The debt will be used to purchase Google’s custom chips called TPUs, or tensor processing units, which Anthropic will then lease. Broadcom, which helps Google develop the chips, is backstopping payments on the largest portions of the transaction.
Alright, I’ve heard of Google TPUs as an alternative to Nvidia’s GPUs (Graphics Processing Units), but that was the extent of my knowledge. I didn’t bother learning more because I assumed the AI bubble would burst before I could finish reading an article about TPUs. Obviously, I was wrong.
There is also this Broadcom dude in the mix, apparently willing to pick up the tab if Anthropic doesn’t pay. So, things don’t make a whole lot of sense as they stand.

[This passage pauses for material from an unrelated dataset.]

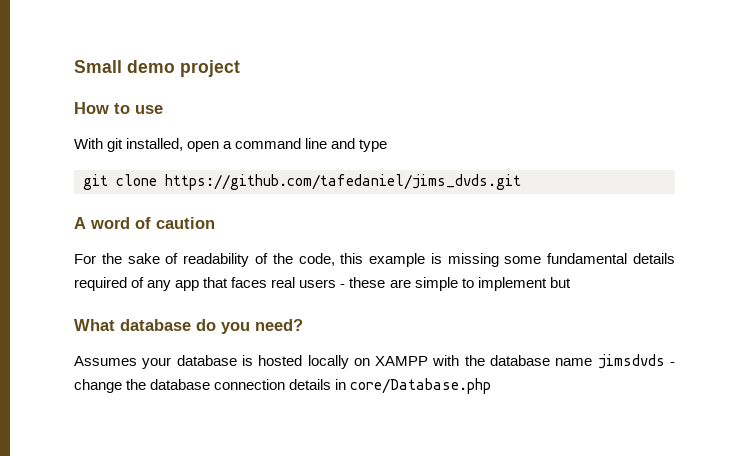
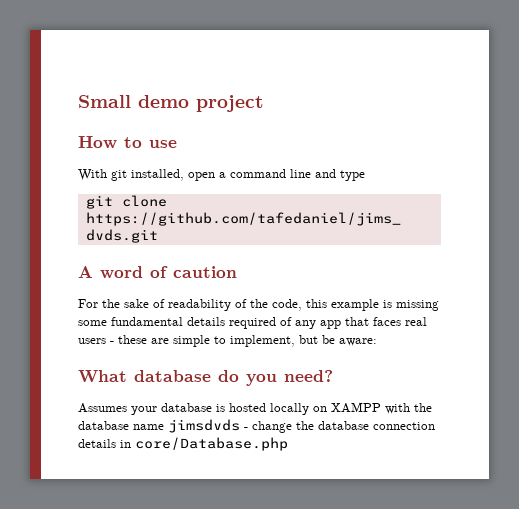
- For the sake of readability of the code, this example is missing some fundamental details required of any app that faces real users - these are simple to implement but
+ For the sake of readability of the code, this example is missing some fundamental details required of any app that faces real users - these are simple to implement, but be aware:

Let’s dissect what’s going on here, and then return to the transaction itself.
Google’s TPU vs Nvidia’s GPU
Long story short: back in 2013, when only like three people talked about AI, Google ran a calculation and realized it had a problem. If every Android user started using Google’s new voice search feature for just 3 minutes a day, the additional compute load would cost them billions. Back then, they were relying on GPUs. These are powerful chips originally designed for video games, movies, and other graphics-heavy workloads. The thing is, Google didn’t need most of that fancy stuff. It just needed a chip that could run AI models as cheaply and efficiently as possible.
So they basically said, screw it, let’s build our own. Instead of using a general-purpose chip, they designed one specifically for machine learning workloads. By cutting out all the unnecessary graphics functionality, they could run AI models faster, cheaper, and with much better energy efficiency. The result was the TPU (Tensor Processing Unit). By 2015, Google was already using TPUs internally, and in 2016 it officially unveiled them to the world.
Google didn't just start manufacturing TPUs though; it had partners. Google designed the chip from top to bottom, including all the software that runs on it, then brought in Broadcom to turn that design into something that could actually be physically built; and then sent the completed design of the chip to TSMC (Taiwan Semiconductor Manufacturing Company) to manufacture those chips. That's basically the flow, where Google pays both Broadcom and TSMC to create TPUs, but the chip belongs entirely to Google.
Below is a side-by-side comparison of TPU and GPU.
One quick note – that cost & access part; with Anthropic, it is actually changing, so someone else will own it.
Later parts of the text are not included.